WORK ORDER:
Only text is carried over. Reproduce the entries below exactly.

__________

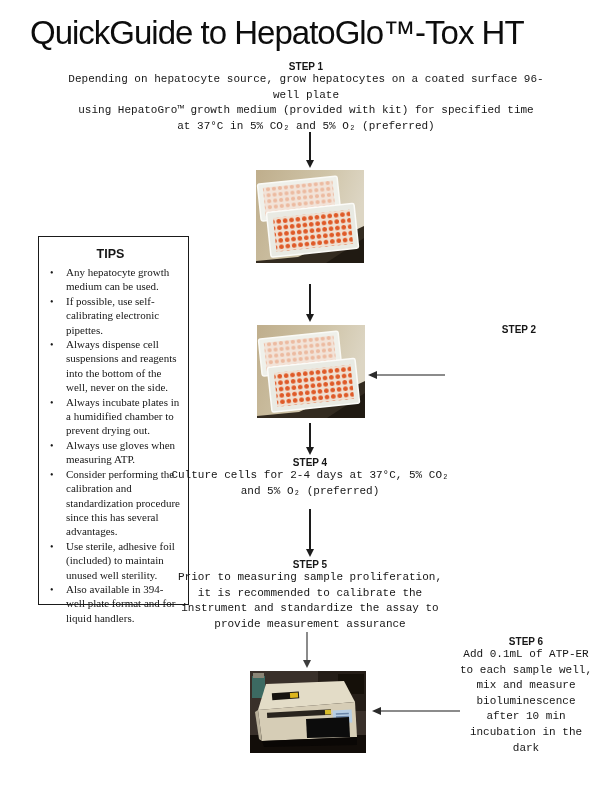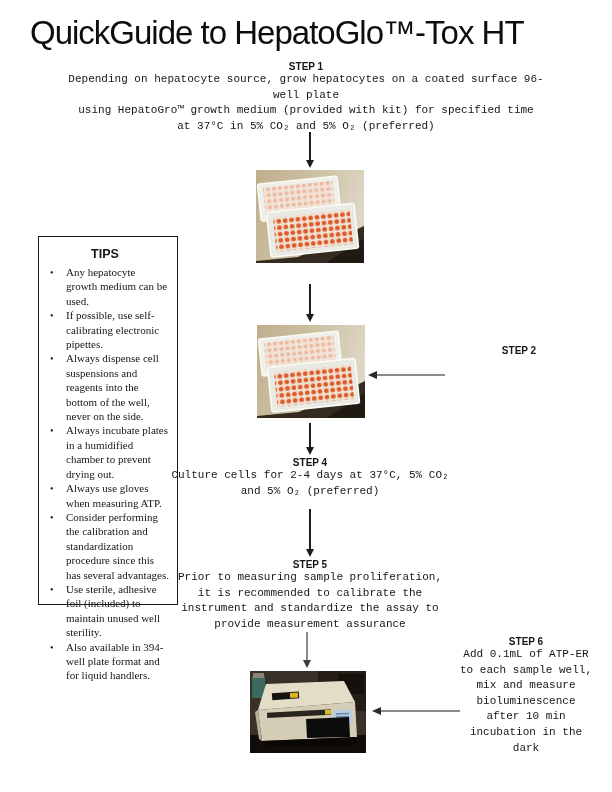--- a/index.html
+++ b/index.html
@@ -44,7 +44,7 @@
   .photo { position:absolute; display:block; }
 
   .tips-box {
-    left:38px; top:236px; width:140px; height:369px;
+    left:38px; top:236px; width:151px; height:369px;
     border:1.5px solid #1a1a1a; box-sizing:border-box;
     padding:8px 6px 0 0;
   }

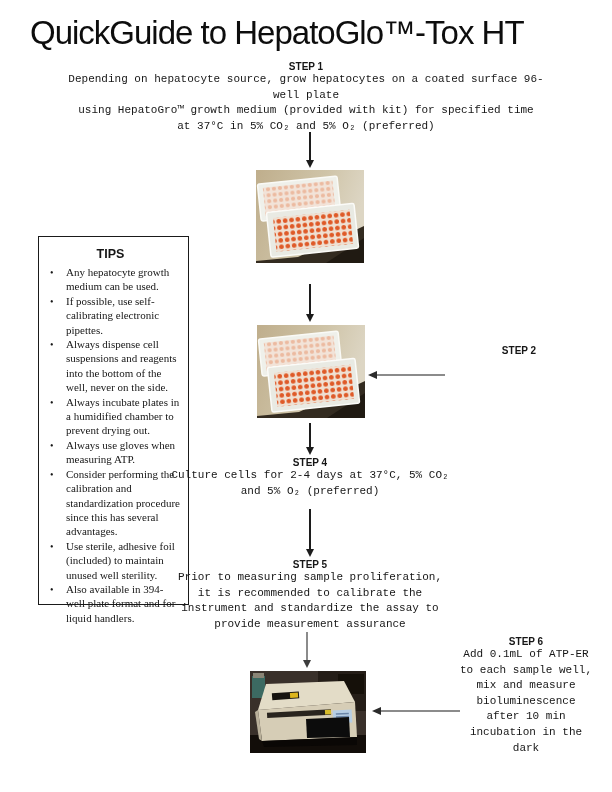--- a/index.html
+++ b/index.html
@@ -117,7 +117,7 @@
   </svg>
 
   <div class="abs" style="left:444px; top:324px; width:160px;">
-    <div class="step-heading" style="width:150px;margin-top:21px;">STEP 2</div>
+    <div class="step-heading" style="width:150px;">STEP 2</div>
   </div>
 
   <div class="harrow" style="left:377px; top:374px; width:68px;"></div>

__________

EXERCISE OUTPUT:
--- a/index.html
+++ b/index.html
@@ -44,7 +44,7 @@
   .photo { position:absolute; display:block; }
 
   .tips-box {
-    left:38px; top:236px; width:140px; height:369px;
+    left:38px; top:236px; width:151px; height:369px;
     border:1.5px solid #1a1a1a; box-sizing:border-box;
     padding:8px 6px 0 0;
   }

--- a/index.html
+++ b/index.html
@@ -117,7 +117,7 @@
   </svg>
 
   <div class="abs" style="left:444px; top:324px; width:160px;">
-    <div class="step-heading" style="width:150px;margin-top:21px;">STEP 2</div>
+    <div class="step-heading" style="width:150px;">STEP 2</div>
   </div>
 
   <div class="harrow" style="left:377px; top:374px; width:68px;"></div>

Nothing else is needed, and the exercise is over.